*Goal of the exercise:* Below are the records; copy every line in them that holds the string "ženám".

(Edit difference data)
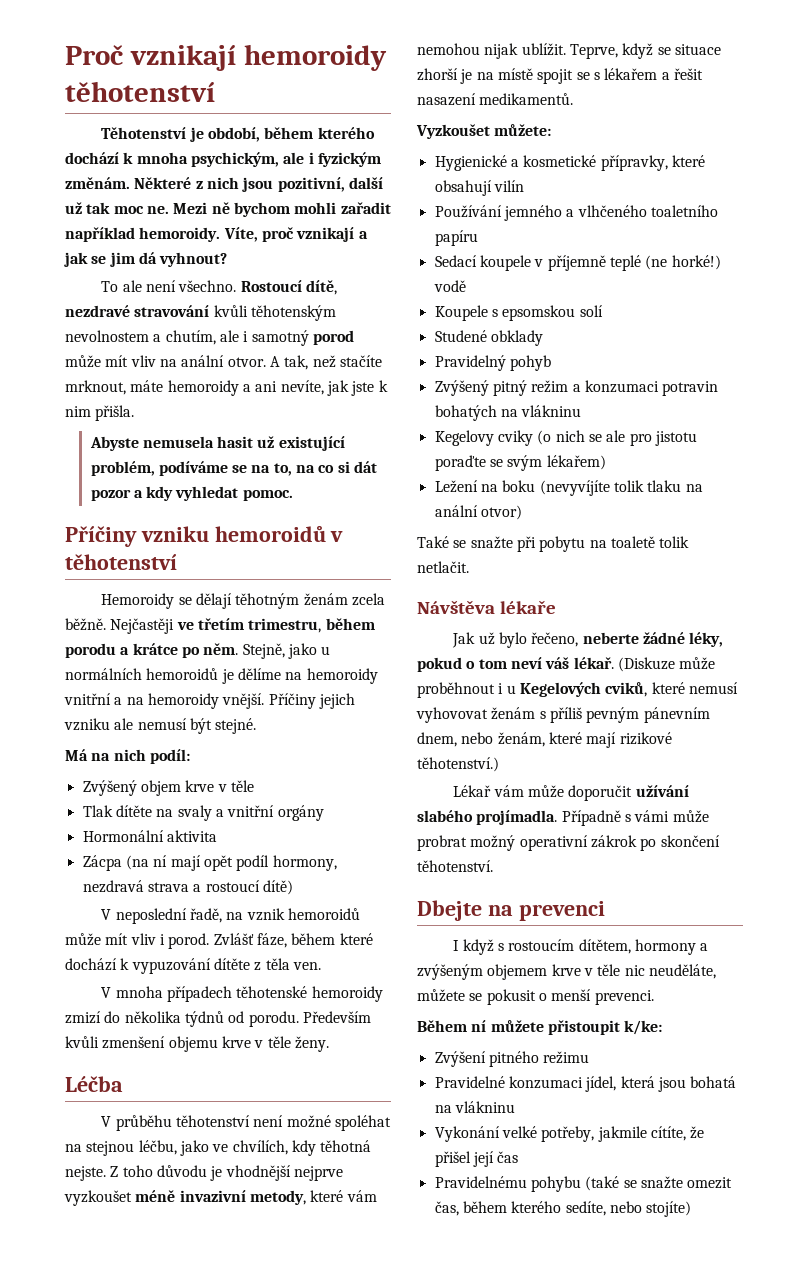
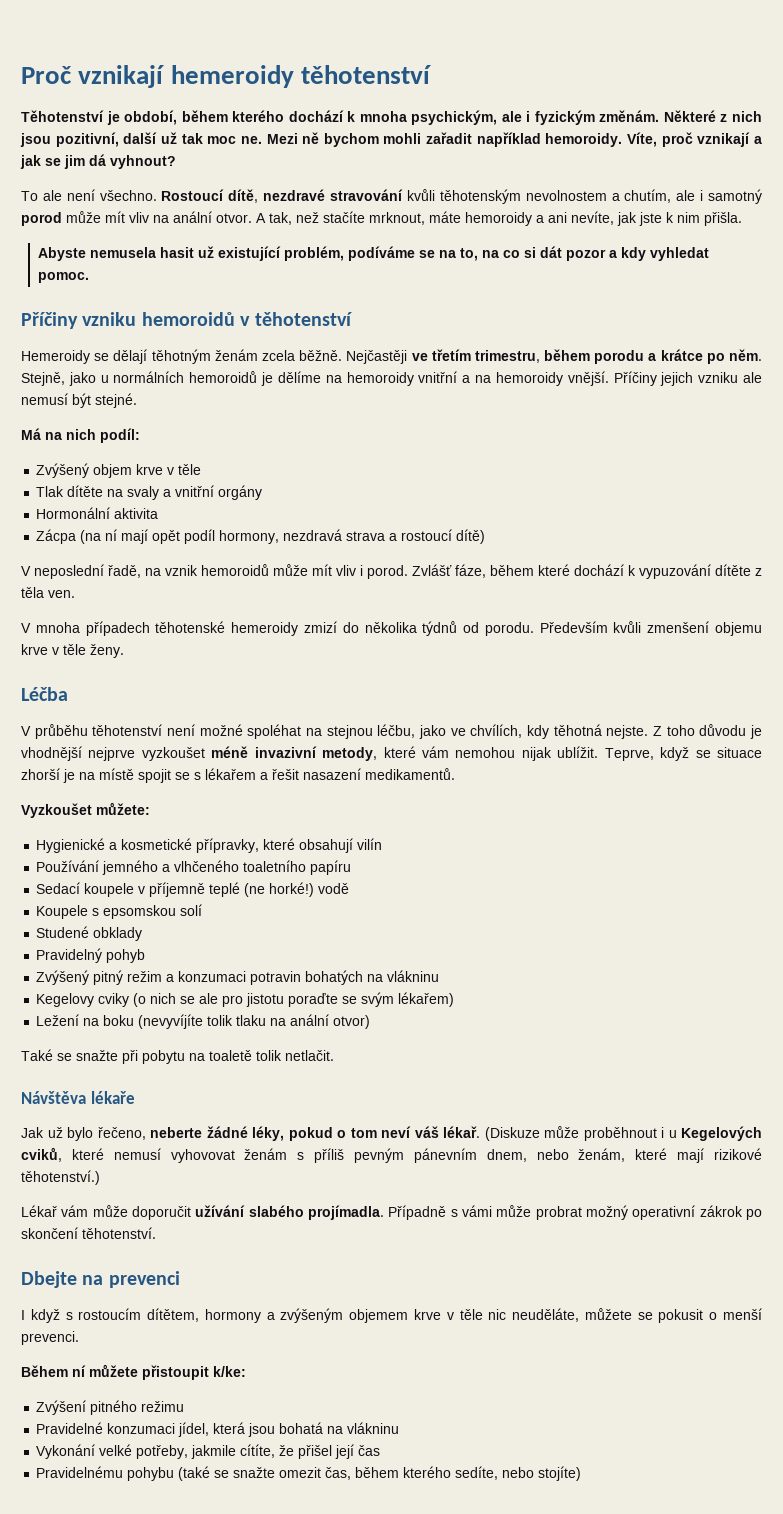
- Proč vznikají hemoroidy těhotenství
+ Proč vznikají hemeroidy těhotenství
- Hemoroidy se dělají těhotným ženám zcela běžně.
+ Hemeroidy se dělají těhotným ženám zcela běžně.
- V mnoha případech těhotenské hemoroidy zmizí do několika týdnů od porodu.
+ V mnoha případech těhotenské hemeroidy zmizí do několika týdnů od porodu.

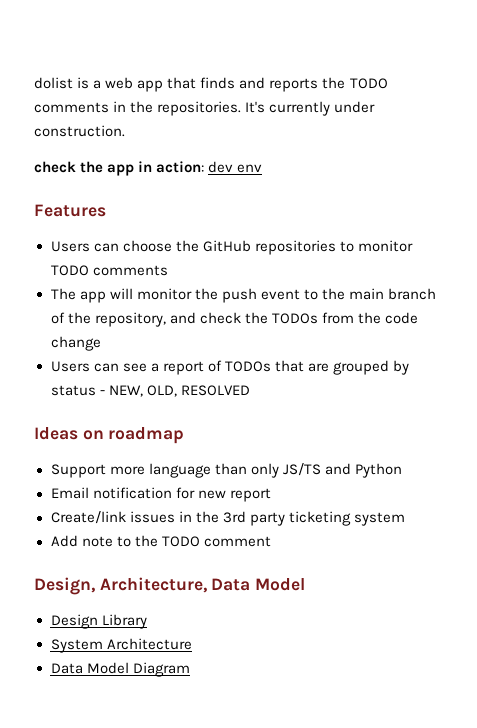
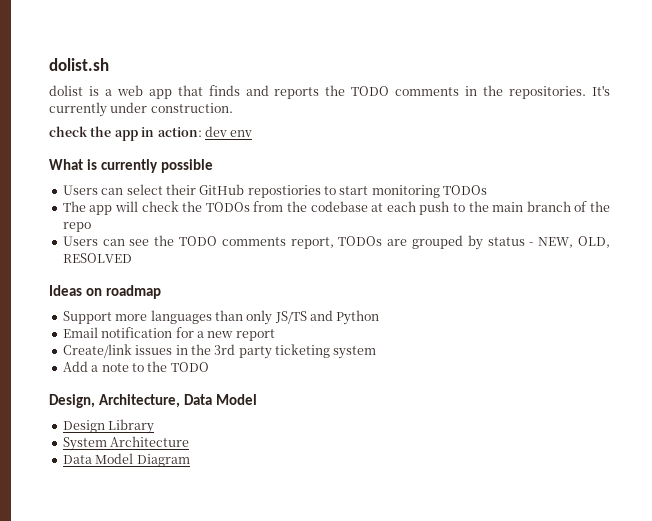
+ dolist.sh
- Features
- Users can choose the GitHub repositories to monitor TODO comments
- The app will monitor the push event to the main branch of the repository, and check the TODOs from the code change
- Users can see a report of TODOs that are grouped by status - NEW, OLD, RESOLVED
+ What is currently possible
+ Users can select their GitHub repostiories to start monitoring TODOs
+ The app will check the TODOs from the codebase at each push to the main branch of the repo
+ Users can see the TODO comments report, TODOs are grouped by status - NEW, OLD, RESOLVED
- Support more language than only JS/TS and Python
+ Support more languages than only JS/TS and Python
- Email notification for new report
+ Email notification for a new report
- Add note to the TODO comment
+ Add a note to the TODO

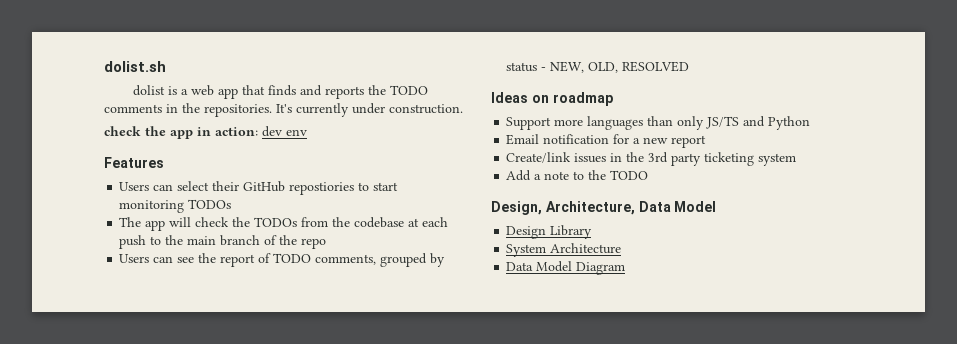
- What is currently possible
+ Features
- Users can see the TODO comments report, TODOs are grouped by status - NEW, OLD, RESOLVED
+ Users can see the report of TODO comments, grouped by status - NEW, OLD, RESOLVED

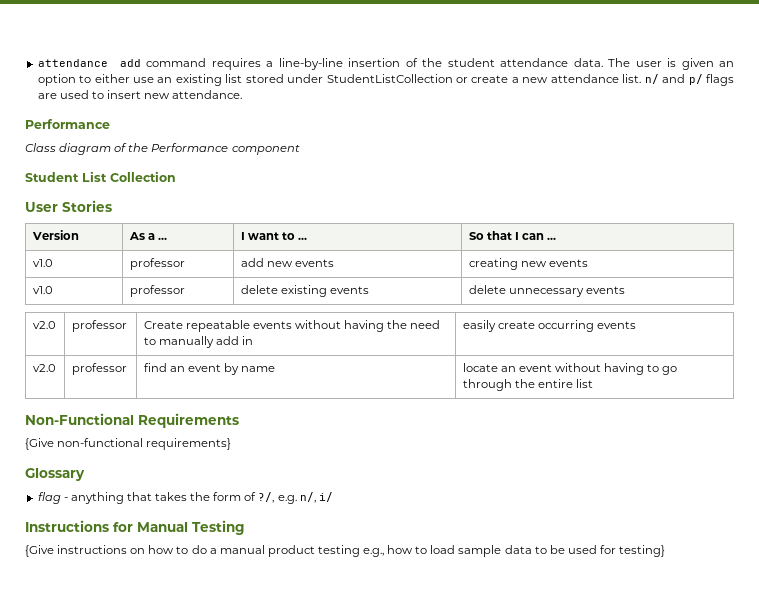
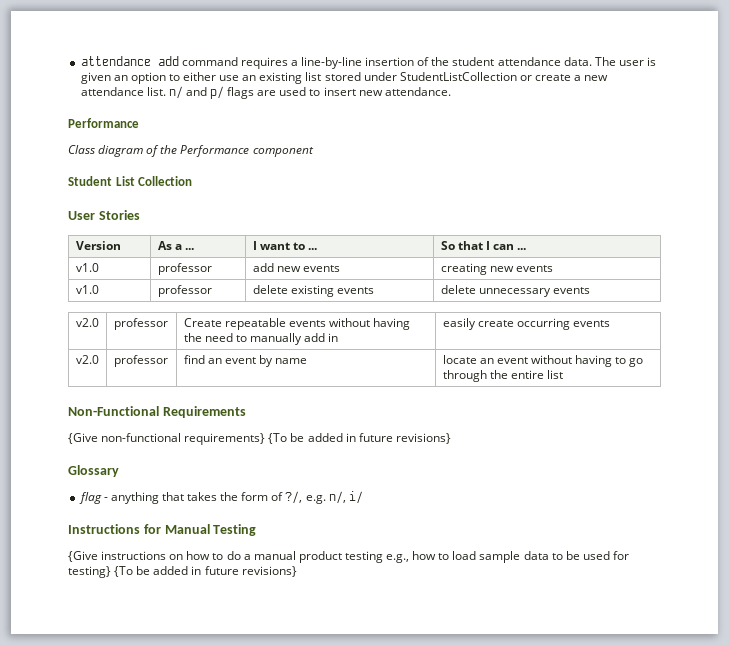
- {Give non-functional requirements}
+ {Give non-functional requirements} {To be added in future revisions}
- {Give instructions on how to do a manual product testing e.g., how to load sample data to be used for testing}
+ {Give instructions on how to do a manual product testing e.g., how to load sample data to be used for testing} {To be added in future revisions}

*Answer to this exercise:*
- Hemoroidy se dělají těhotným ženám zcela běžně.
+ Hemeroidy se dělají těhotným ženám zcela běžně.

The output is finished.